Practically every open source license requires attribution, if copilot has a licensing issue, training a model on only repositories with the same license won't fix it except for the extremely rare licenses which do not require attribution.
Could they handle this by generating a collective attribution file that covers every (permissively licensed) repository that Copilot learned from?
Of course this would be massive, so from a practical consideration the attribution file that Copilot generates in the local repository would have to just link to the full file, but I don't think that would be an issue in and of itself.
Maybe? Might depend on the license, I doubt the courts would be amused.
Almost certainly a link would not suffice, basically every license requires that the attribution be directly included with the modified material. Links can rot, can be inaccessible if you don't have internet access, can change out from underneath you, etc.

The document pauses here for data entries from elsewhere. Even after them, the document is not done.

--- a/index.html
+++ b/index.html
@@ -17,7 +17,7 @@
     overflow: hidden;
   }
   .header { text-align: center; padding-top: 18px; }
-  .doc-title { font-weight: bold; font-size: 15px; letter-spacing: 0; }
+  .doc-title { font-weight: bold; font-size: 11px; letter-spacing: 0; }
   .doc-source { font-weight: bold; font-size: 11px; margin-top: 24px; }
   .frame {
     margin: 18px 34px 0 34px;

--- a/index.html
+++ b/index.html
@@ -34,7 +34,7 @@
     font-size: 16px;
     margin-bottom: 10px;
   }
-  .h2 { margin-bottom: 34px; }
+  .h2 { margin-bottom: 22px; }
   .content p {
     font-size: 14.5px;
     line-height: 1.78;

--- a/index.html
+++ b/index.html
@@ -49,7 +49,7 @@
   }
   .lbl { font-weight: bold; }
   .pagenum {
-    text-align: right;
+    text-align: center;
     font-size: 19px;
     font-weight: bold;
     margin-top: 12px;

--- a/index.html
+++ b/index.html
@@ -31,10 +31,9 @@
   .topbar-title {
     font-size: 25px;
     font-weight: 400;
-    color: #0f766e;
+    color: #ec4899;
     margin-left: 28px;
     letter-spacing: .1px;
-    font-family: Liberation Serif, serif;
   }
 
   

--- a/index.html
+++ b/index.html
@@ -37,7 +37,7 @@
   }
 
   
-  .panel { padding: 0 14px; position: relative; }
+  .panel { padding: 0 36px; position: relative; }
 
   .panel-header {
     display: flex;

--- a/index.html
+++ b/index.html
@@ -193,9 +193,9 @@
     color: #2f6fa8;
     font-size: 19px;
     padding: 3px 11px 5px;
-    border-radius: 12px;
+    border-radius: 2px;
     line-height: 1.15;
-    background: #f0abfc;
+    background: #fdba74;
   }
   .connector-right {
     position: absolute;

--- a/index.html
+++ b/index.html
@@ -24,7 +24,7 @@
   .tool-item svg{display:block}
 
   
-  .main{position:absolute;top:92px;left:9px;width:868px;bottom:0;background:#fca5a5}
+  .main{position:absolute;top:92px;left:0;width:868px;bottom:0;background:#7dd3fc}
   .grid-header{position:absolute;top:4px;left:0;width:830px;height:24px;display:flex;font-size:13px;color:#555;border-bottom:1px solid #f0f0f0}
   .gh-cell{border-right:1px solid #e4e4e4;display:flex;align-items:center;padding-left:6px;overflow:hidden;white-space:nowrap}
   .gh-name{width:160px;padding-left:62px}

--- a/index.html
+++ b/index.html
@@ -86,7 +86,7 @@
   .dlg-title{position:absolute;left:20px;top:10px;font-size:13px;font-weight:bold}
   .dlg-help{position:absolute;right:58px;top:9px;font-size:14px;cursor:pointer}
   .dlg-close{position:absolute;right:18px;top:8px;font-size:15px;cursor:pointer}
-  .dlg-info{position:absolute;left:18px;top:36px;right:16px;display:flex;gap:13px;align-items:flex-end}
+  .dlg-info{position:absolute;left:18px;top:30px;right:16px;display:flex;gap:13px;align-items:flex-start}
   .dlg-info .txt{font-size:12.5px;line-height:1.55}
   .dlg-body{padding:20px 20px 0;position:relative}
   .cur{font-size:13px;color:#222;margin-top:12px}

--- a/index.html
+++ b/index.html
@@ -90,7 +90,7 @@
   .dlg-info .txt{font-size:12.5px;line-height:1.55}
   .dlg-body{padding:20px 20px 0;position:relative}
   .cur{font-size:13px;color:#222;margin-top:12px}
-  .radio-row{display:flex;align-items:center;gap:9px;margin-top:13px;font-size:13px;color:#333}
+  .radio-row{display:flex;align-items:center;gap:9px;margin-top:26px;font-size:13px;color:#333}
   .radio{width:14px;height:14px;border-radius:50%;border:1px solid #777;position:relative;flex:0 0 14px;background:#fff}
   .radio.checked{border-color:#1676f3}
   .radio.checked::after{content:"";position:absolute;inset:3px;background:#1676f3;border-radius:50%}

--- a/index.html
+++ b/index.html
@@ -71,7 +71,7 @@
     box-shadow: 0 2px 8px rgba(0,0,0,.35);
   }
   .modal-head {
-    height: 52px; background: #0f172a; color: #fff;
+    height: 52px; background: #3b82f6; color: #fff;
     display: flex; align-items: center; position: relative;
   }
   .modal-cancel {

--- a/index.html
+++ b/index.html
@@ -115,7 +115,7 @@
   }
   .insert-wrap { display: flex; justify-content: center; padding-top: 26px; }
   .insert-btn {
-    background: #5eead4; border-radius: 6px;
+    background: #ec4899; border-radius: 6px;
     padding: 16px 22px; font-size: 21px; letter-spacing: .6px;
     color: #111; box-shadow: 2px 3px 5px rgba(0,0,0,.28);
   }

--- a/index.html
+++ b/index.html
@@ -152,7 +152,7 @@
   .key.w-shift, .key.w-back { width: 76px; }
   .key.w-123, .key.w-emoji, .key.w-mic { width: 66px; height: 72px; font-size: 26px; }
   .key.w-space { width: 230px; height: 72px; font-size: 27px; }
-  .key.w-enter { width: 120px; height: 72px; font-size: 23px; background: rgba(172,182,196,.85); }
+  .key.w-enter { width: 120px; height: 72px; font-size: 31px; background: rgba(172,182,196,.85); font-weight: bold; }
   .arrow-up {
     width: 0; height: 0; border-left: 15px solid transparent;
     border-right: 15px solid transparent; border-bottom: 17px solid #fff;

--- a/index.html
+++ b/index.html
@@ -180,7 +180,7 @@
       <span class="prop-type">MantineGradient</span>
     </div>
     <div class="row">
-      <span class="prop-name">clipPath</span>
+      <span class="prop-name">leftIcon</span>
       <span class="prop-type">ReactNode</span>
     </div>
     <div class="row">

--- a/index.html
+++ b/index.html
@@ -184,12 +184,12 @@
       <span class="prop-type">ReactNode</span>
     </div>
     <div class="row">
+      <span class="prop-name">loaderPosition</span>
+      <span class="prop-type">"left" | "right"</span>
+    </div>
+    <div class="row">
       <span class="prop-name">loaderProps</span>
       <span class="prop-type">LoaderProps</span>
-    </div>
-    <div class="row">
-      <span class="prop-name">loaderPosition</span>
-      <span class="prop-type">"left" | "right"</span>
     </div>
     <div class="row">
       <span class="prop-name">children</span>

Makes sense. Maybe something like git-lfs/git-annex would be sufficient to address the linking issue, but it seems like the bigger concern is whether a court would accept this as valid attribution. In a sense it reminds me of the LavaBit stunt with the printed key.
I think a judge could be persuaded that a list of every known human does not constitute a valid attribution of the actual author, even though their name is on the list. The purpose of an attribution is to acknowledge the creator of the work, and such a list fails at that.
Makes sense. That's probably the best interpretation here. Any other decision would make attribution lists optional in general for all practical purposes.